By Anthony Barich
THE Little Sisters of the Poor at Glendalough are rejoicing at the news accounted on February 21 of the long-awaited canonisation of their foundress, Jeanne Jugan.
The canonisation will take place on October 11 in Rome.
The miracle attributed to her intercession was the cure of American anaethetist Dr Edward Gatz of Omaha, Nebraska, who was diagnosed with a cancerous lesion in the lower part of the esophagus in January 1989.
He was given six to 13 months to live and his wife approached Fr Richard McGloin SJ to share with him her sorrow over her husband’s illness and to seek some spiritual support.
The Jesuit encouraged Mrs Gatz to pray and gave her the Novena prayer to Blessed Jeanne Jugan whom he knec through the Little Sisters of the Poor since he had formerly been Chaplain to their home in Milwaukee and whom he held in veneration.
Fr McGloin and Mrs Gatz prayed Novena prayers daily, and in March 1989 when further tests were performed there was no sign of the tumour. Dr Gatz is still alive and well today aged 71.
Jeanne Jugan, born in Cancale, Brittany, in 1792, was a stalwart provider and protector of the dignity of the elderly in post-revolution France. The founding gesture was in 1839, when she welcomed the first elderly blind lady to her home, giving up her bed. This act committed her forever. A second elderly woman followed, then a third…

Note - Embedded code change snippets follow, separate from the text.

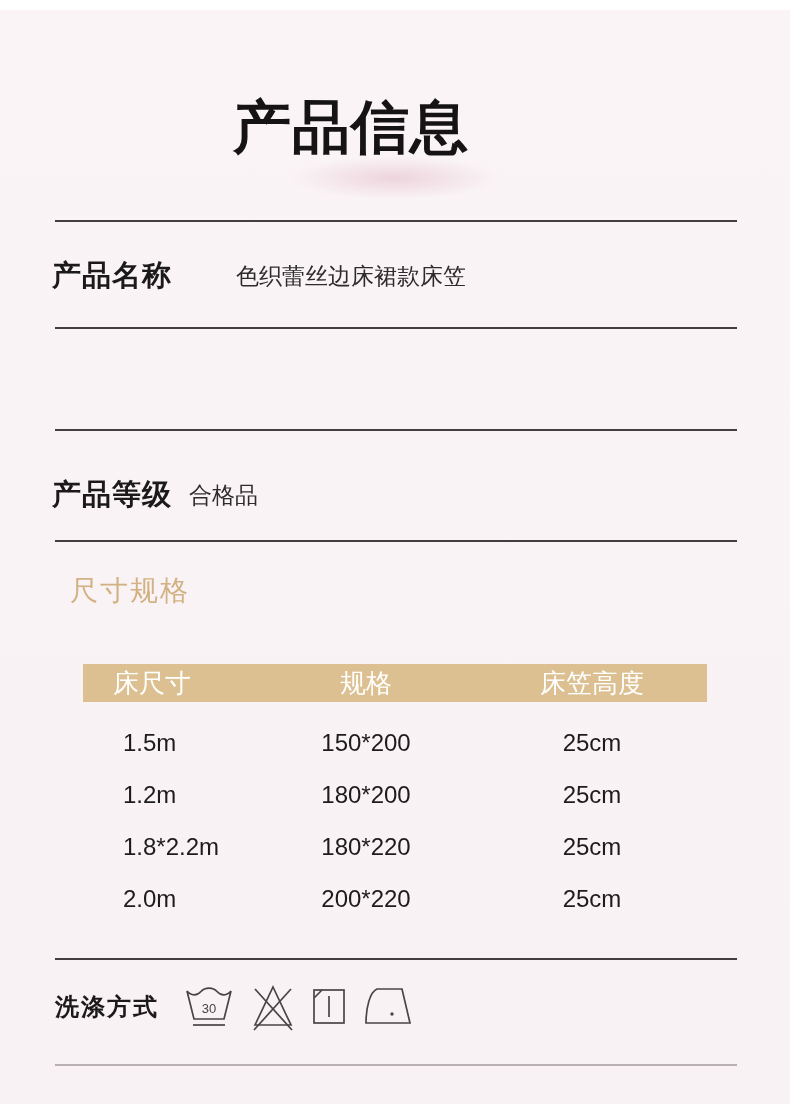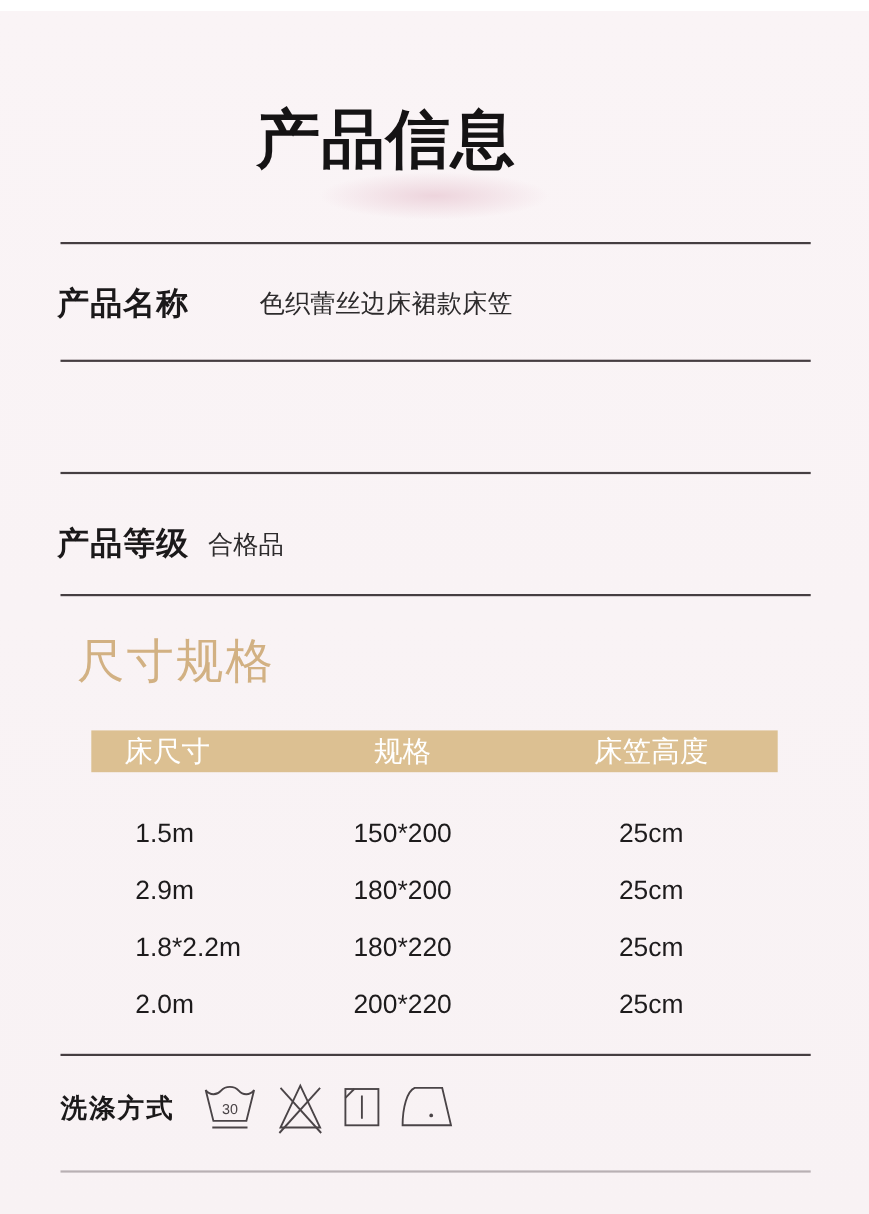--- a/index.html
+++ b/index.html
@@ -32,7 +32,7 @@
 
   .section-heading {
     position:absolute; top:572px; left:70px;
-    font-size:43px; font-weight:500; color:#d2b183; letter-spacing:2px;
+    font-size:28px; font-weight:500; color:#d2b183; letter-spacing:2px;
   }
 
   .size-table { position:absolute; top:664px; left:83px; width:624px; }

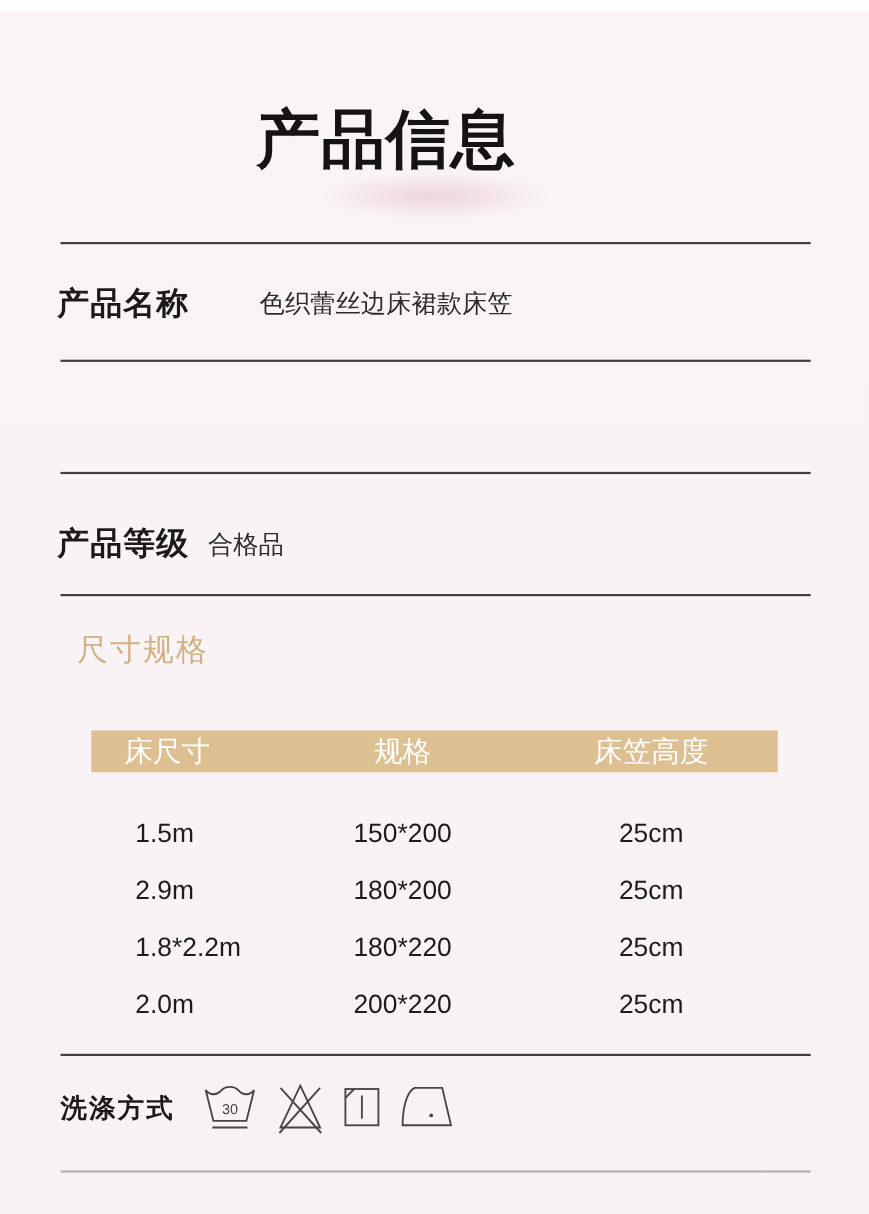--- a/index.html
+++ b/index.html
@@ -40,7 +40,7 @@
     display:grid; grid-template-columns:172px 222px 230px; height:38px;
     background:#dcc092; align-items:center; color:#ffffff; font-size:26px; font-weight:400;
   }
-  .t-body { padding-top:30px; }
+  .t-body { padding-top:15px; }
   .t-row {
     display:grid; grid-template-columns:172px 222px 230px; height:52px;
     align-items:center; font-size:24px; color:#1d1b1c;

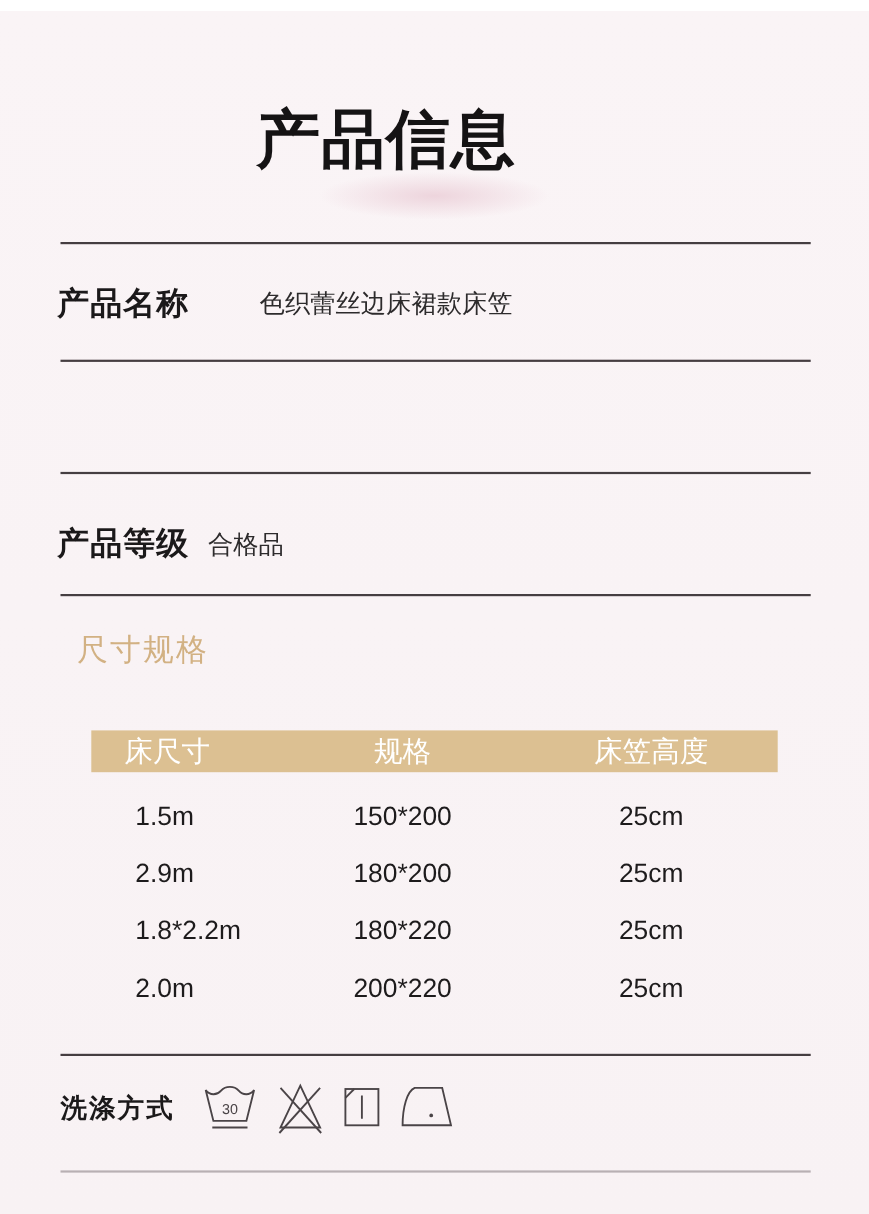--- a/index.html
+++ b/index.html
@@ -98,7 +98,7 @@
         <div class="c3">25cm</div>
       </div>
       <div class="t-row">
-        <div class="c1">2.9m</div>
+        <div class="c1">1.2m</div>
         <div class="c2">180*200</div>
         <div class="c3">25cm</div>
       </div>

In 1884 the first foundation was made in Australia in Melbourne, and today there are four Houses – in Kalgoorlie, Perth, Melbourne and Sydney. There are now 2710 Little Sisters of the Poor operating in 202 Homes on the six continents, welcoming over 13,000 residents, with new foundations opening up in Colombia, South Korea, Chile, India, Peru and the Philippines in the last 20 years.
The Sisters came to Adelaide Terrace, Perth in 1920 and moved on to Glendalough in 1921. Sister Elizabeth Anne Lee LSP, Superior of the nine Sisters, said that Blessed Jeanne Jugan’s charism and spirituality inspired her to join the congregation in Singapore; her life as a Little Sister of the Poor is “very fulfilling”.
One of the Community added: “It is the most rewarding vocation I could ever have.” Like Blessed Jeanne Jugan, the Little Sisters of the Poor in Glendalough depend on Divine Providence which manifests itself through the goodness of their benefactors and friends, including church collections.
Today the Little Sisters of the Poor continue the initial gesture of Jeanne Jugan; they welcome, comfort, care for and accompany, until the end of their lives, the elderly whom God has placed on their path. They accomplish this with great respect for life, their family, their convictions, in collaboration with Associates and lay staff and volunteers.